ABOUT THIS EXERCISE: I need every line from the start of the material below up to and including the line containing "love to know.</span></p>", restated exactly, with the pictures omitted.

INFORMATION GIVEN:
+---+

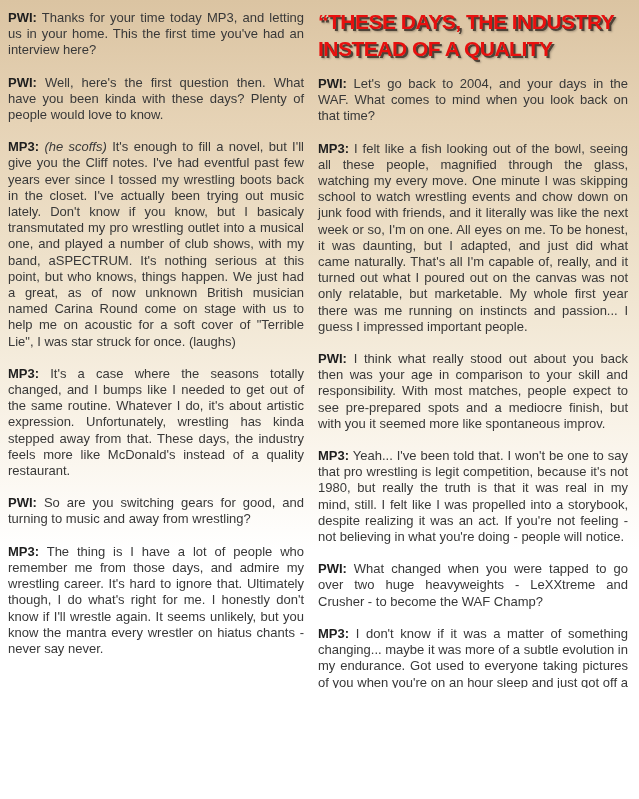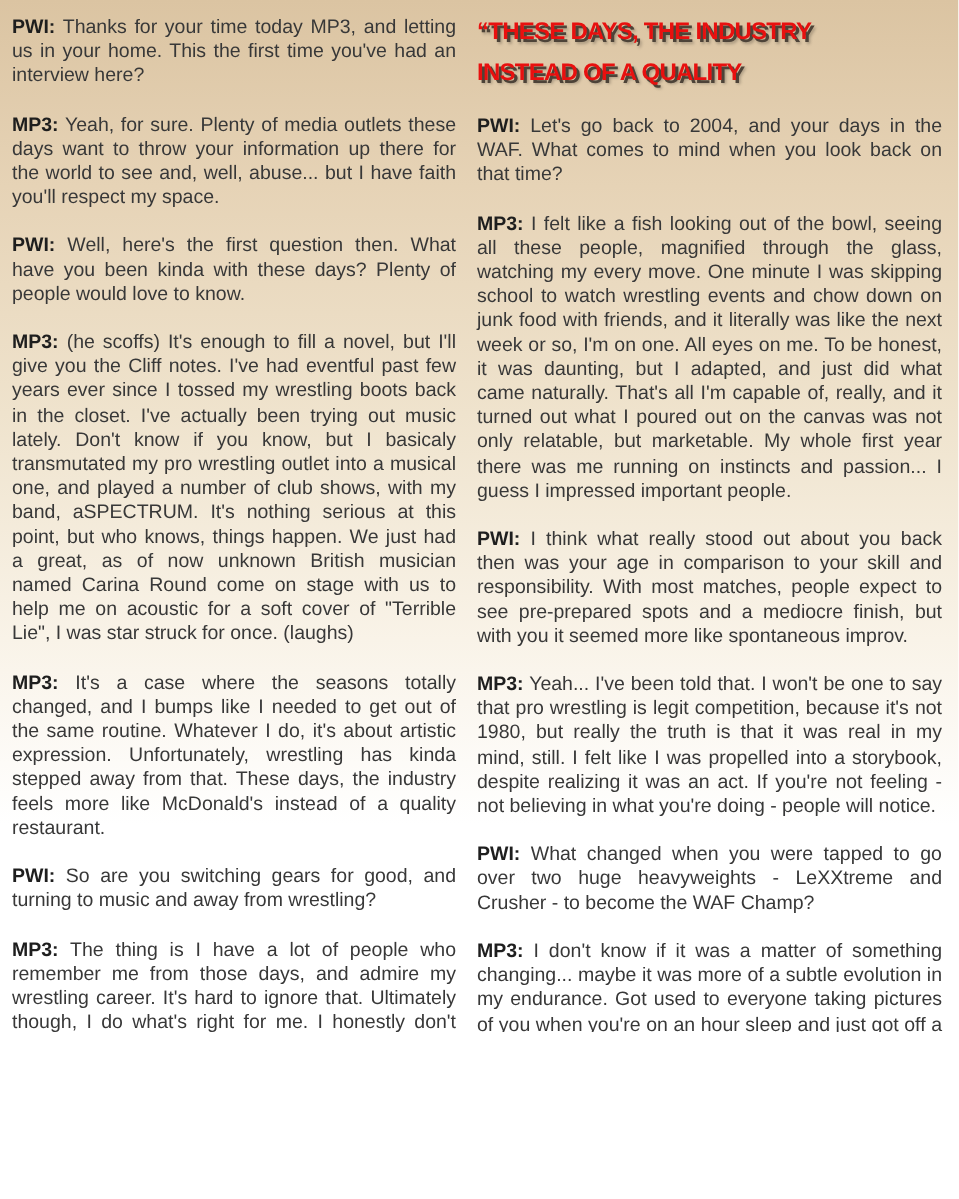--- a/index.html
+++ b/index.html
@@ -32,7 +32,7 @@
   .italic { }
   #headline {
     font-weight: 700;
-    font-size: 16px;
+    font-size: 21px;
     line-height: 27px;
     letter-spacing: -0.5px;
     color: #e8100f;

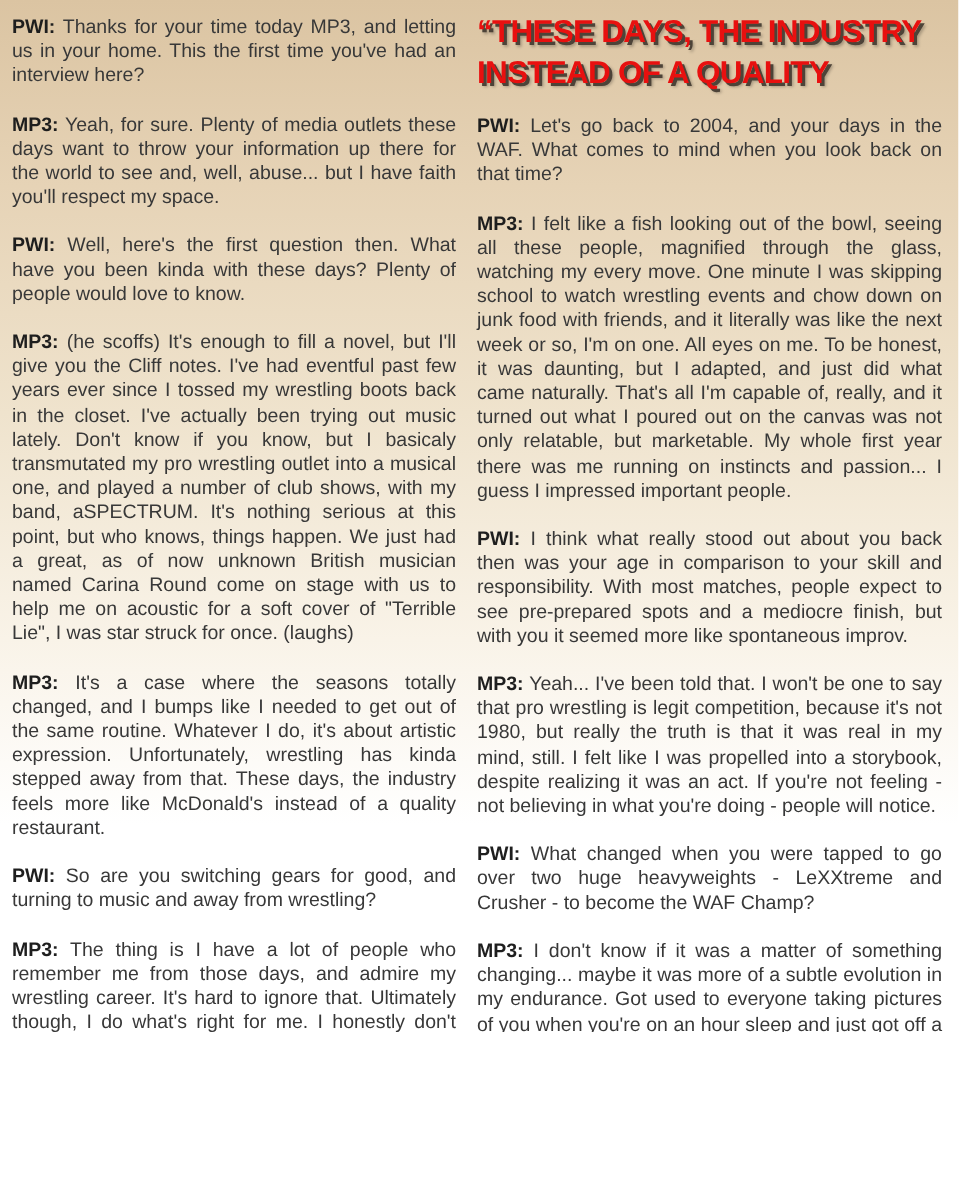--- a/index.html
+++ b/index.html
@@ -48,7 +48,6 @@
 <div id="page">
   <div class="col" id="col-left">
       <p class="para"><span class="spk">PWI:</span> <span>Thanks for your time today MP3, and letting us in your home. This the first time you've had an interview here?</span></p>
-      <p class="para"><span class="spk">MP3:</span> <span>Yeah, for sure. Plenty of media outlets these days want to throw your information up there for the world to see and, well, abuse... but I have faith you'll respect my space.</span></p>
       <p class="para"><span class="spk">PWI:</span> <span>Well, here's the first question then. What have you been kinda with these days? Plenty of people would love to know.</span></p>
       <p class="para"><span class="spk">MP3:</span> <span class="italic">(he scoffs)</span> <span>It's enough to fill a novel, but I'll give you the Cliff notes. I've had eventful past few years ever since I tossed my wrestling boots back in the closet. I've actually been trying out music lately. Don't know if you know, but I basicaly transmutated my pro wrestling outlet into a musical one, and played a number of club shows, with my band, aSPECTRUM. It's nothing serious at this point, but who knows, things happen. We just had a great, as of now unknown British musician named Carina Round come on stage with us to help me on acoustic for a soft cover of "Terrible Lie", I was star struck for once. (laughs)</span></p>
       <p class="para"><span class="spk">MP3:</span> <span>It's a case where the seasons totally changed, and I bumps like I needed to get out of the same routine. Whatever I do, it's about artistic expression. Unfortunately, wrestling has kinda stepped away from that. These days, the industry feels more like McDonald's instead of a quality restaurant.</span></p>

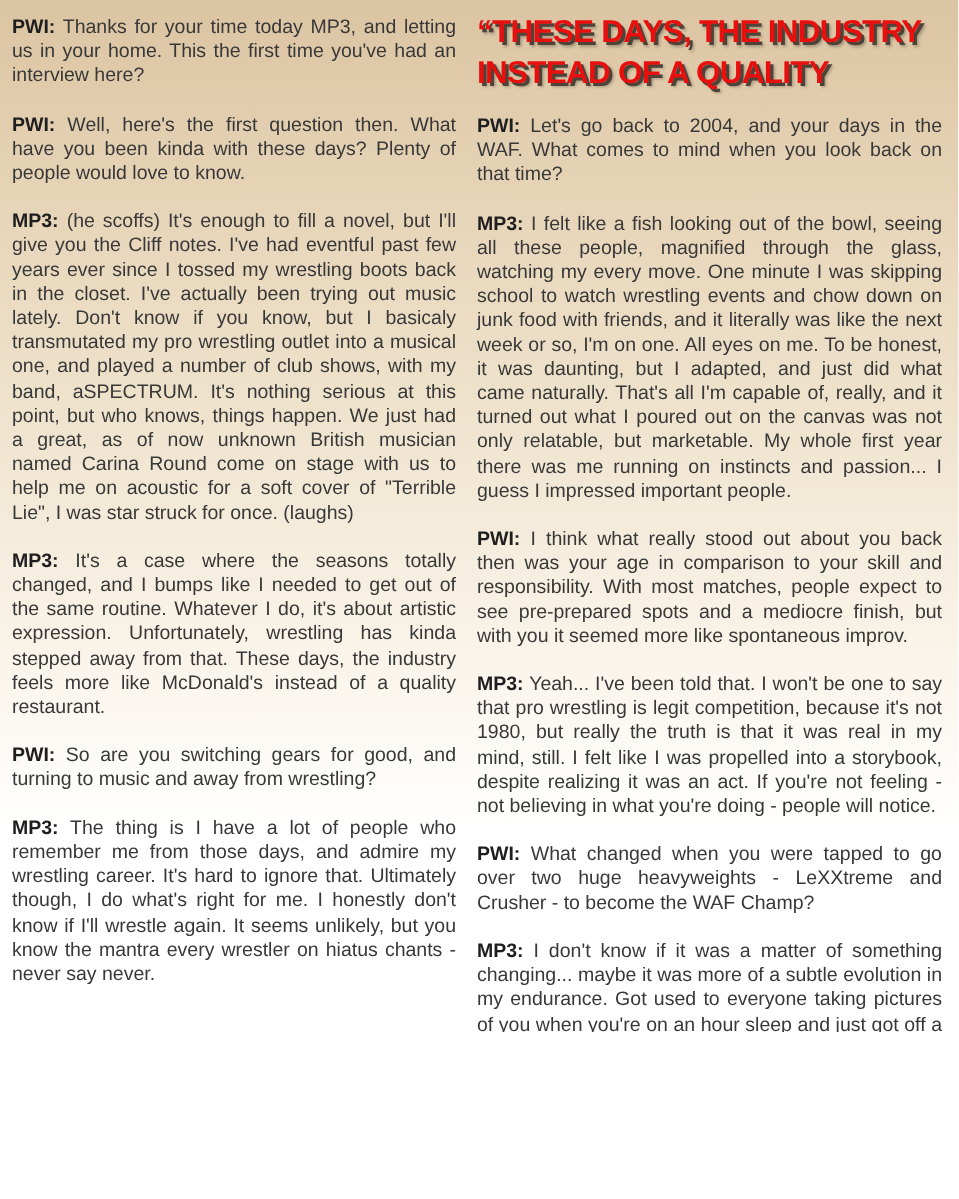--- a/index.html
+++ b/index.html
@@ -29,7 +29,7 @@
   #col-right { left: 318px; width: 310px; padding-top: 8px; }
   .para { margin: 0 0 16px 0; }
   .spk { font-weight: 700; color: #1e1e1e; }
-  .italic { }
+  .italic { font-style: italic; }
   #headline {
     font-weight: 700;
     font-size: 21px;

+---+

EXERCISE RESPONSE:
--- a/index.html
+++ b/index.html
@@ -32,7 +32,7 @@
   .italic { }
   #headline {
     font-weight: 700;
-    font-size: 16px;
+    font-size: 21px;
     line-height: 27px;
     letter-spacing: -0.5px;
     color: #e8100f;

--- a/index.html
+++ b/index.html
@@ -48,7 +48,6 @@
 <div id="page">
   <div class="col" id="col-left">
       <p class="para"><span class="spk">PWI:</span> <span>Thanks for your time today MP3, and letting us in your home. This the first time you've had an interview here?</span></p>
-      <p class="para"><span class="spk">MP3:</span> <span>Yeah, for sure. Plenty of media outlets these days want to throw your information up there for the world to see and, well, abuse... but I have faith you'll respect my space.</span></p>
       <p class="para"><span class="spk">PWI:</span> <span>Well, here's the first question then. What have you been kinda with these days? Plenty of people would love to know.</span></p>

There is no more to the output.